En bref

Même si le prêt sur gage est considéré comme un prêt garanti par hypothèque depuis l'entrée en vigueur du Code civil du Québec, il n'est pas visé par l'exemption prévue à l'article 21 du Règlement d'application de la Loi sur la protection du consommateur.

Résumé de l'affaire

Appel d'un jugement de la Cour supérieure ayant cassé un verdict de culpabilité et acquitté l'intimée sous l'accusation d'avoir omis d'utiliser un contrat conforme aux exigences énoncées à l'article 115 de la Loi sur la protection du consommateur. Accueilli.

Le 8 novembre 2002, l'intimée a été déclarée coupable par la Cour du Québec d'avoir utilisé à cinq occasions un contrat de prêt d'argent qui ne reproduisait pas les mentions prévues à l'annexe 3 de la Loi sur la protection du consommateur ni la mention obligatoire prescrite par l'article 33 du Règlement d'application de la Loi sur la protection du consommateur. Le 22 août 2003, le verdict de culpabilité a été cassé par la Cour supérieure. L'appel de ce jugement a été autorisé sur des questions de droit. La première de celles-ci a trait au fardeau de preuve du poursuivant, notamment quant à la qualité de consommateur de la personne physique partie au contrat. La deuxième porte sur le droit de l'intimée d'être exemptée de l'application de la loi en vertu de l'article 21 du règlement, le prêt sur gage étant considéré comme une hypothèque mobilière avec dépossession depuis l'entrée en vigueur du Code civil du Québec, en 1994.

Résumé de la décision

Mme la juge Rayle: Le poursuivant devait faire la preuve, hors de tout doute raisonnable, des éléments constitutifs de l'infraction, soit l'existence entre un commerçant et un consommateur d'un contrat de prêt d'argent non conforme à l'article 115 de la loi. Sa preuve était constituée du contrat litigieux, du certificat de l'Inspecteur général des institutions financières ainsi que des témoignages de l'enquêteur de l'Office de la protection du consommateur et du policier qui ont procédé à l'inspection des locaux de l'intimée. Les personnes physiques qui ont emprunté à l'intimée n'ont pas témoigné, mais le contenu des contrats démontre que les objets mis en gage étaient des biens personnels, que la contrepartie variait entre 10 $ et 100 $ et que la durée du prêt était de 30 jours. Ces indices factuels fondaient le juge de la Cour du Québec à conclure que les signatures étaient à leur face même celles de personnes physiques agissant pour elles-mêmes et non pour une personne morale et que cette preuve prima facie non contrée était établie hors de tout doute raisonnable.

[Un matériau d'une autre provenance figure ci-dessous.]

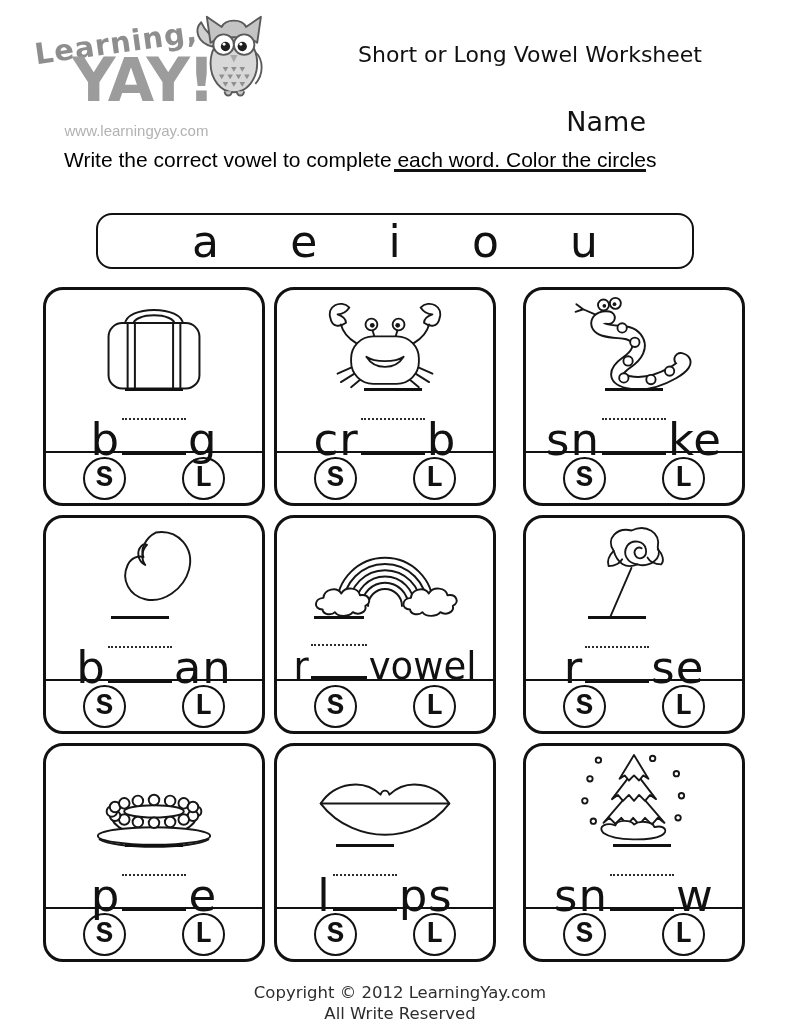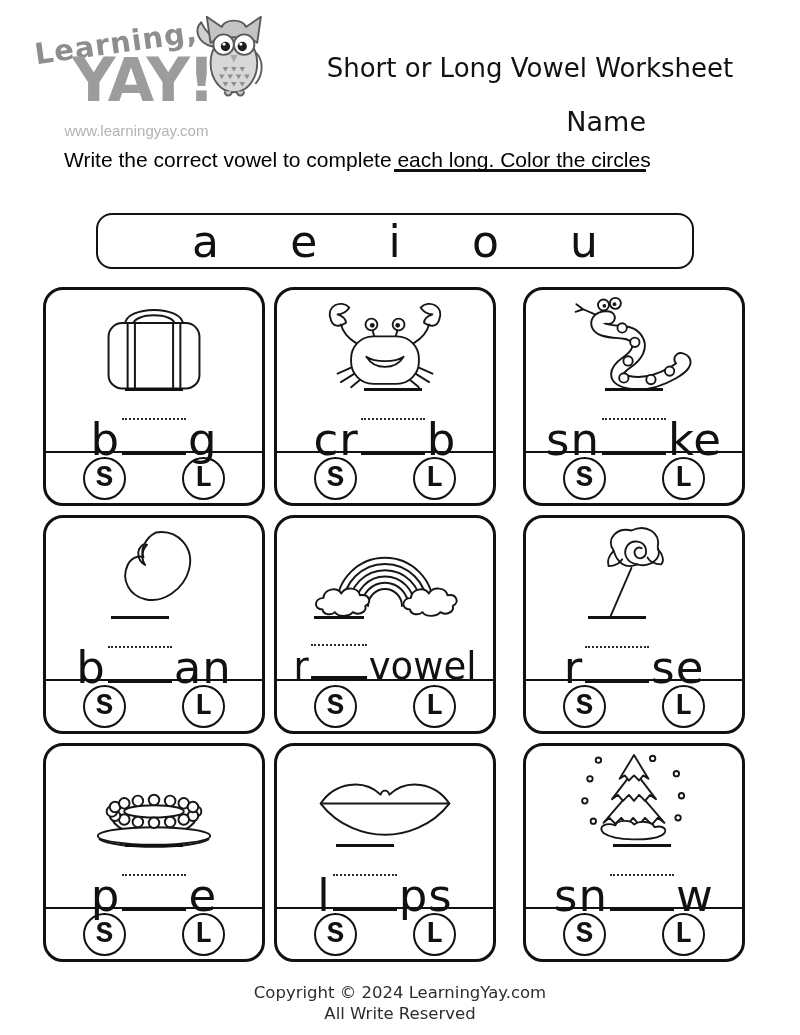"Short or Long Vowel Worksheet" .title { font-size: 26px -> 22px; margin-top: 11px -> none }
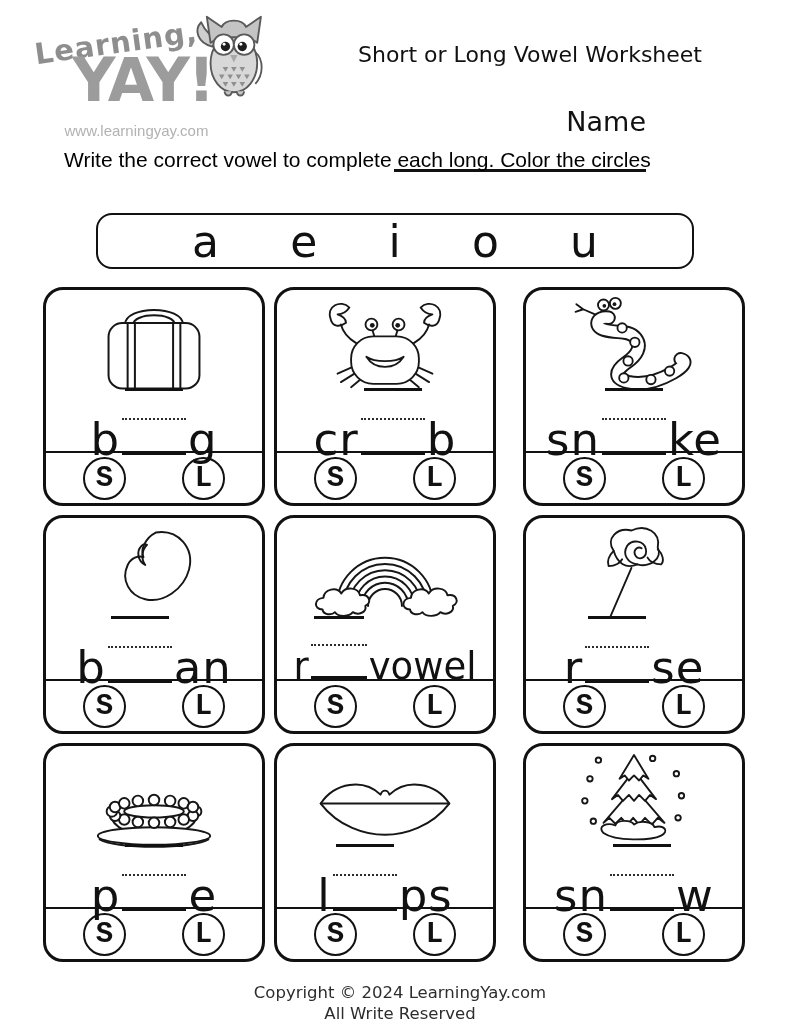"Write the correct vowel to" div { text: long -> word }
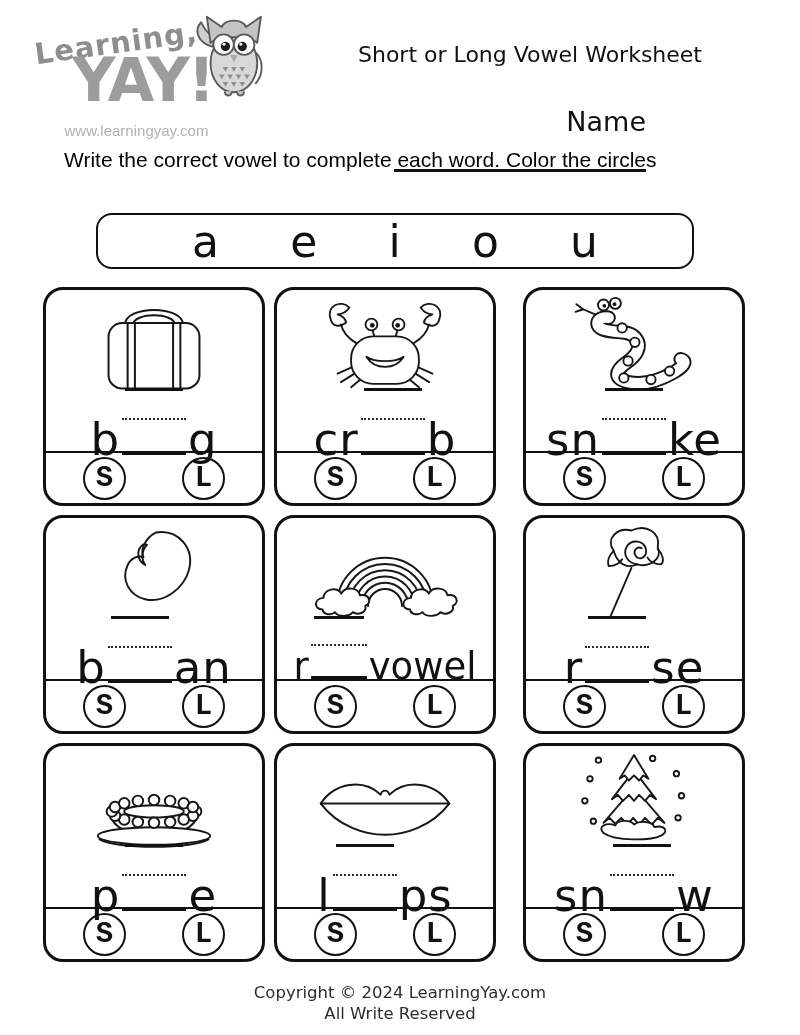"Copyright © 2024 LearningYay.com" div { text: 2024 -> 2012 }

Chaque cas est un cas d'espèce et, en d'autres circonstances, la teneur du contrat n'aurait peut-être pas suffi à démontrer que le poursuivant s'était déchargé de son fardeau de preuve. Toutefois, en l'absence d'une preuve soulevant un doute raisonnable, la conclusion du juge de la Cour du Québec était bien fondée et la Cour supérieure n'aurait pas dû intervenir.

Même si le prêt sur gage est considéré comme un prêt garanti par une hypothèque mobilière depuis l'entrée en vigueur du Code civil du Québec, on ne saurait prétendre que le législateur a soustrait de l'application de certaines parties de la loi tous les contrats de prêt d'argent garantis par hypothèque. Les dispositions de la loi et du règlement n'ont pas été modifiées, et seul le contrat de crédit garanti par une hypothèque immobilière est soustrait à l'application de certaines parties de la loi. On n'interprète pas un texte qui est clair. Or, au moment de l'adoption de l'article 21 du règlement, la seule exception créée par le législateur est le prêt garanti par une hypothèque immobilière. La stabilité du droit fait échec à la prétention selon laquelle l'exception doit être étendue à tous les contrats de crédit garantis par hypothèque. Comme l'a exprimé le juge de la Cour supérieure, l'exception doit demeurer la même, car le législateur ne fait pas de changements majeurs dans le droit sans l'énoncer clairement. Or, parmi toutes les lois modifiées pour tenir compte du nouveau vocabulaire utilisé dans le Code civil du Québec en matière de sûretés, il n'a pas inclus la Loi sur la protection du consommateur.


Dernière modification : le 19 octobre 2004 à 14 h 46 min.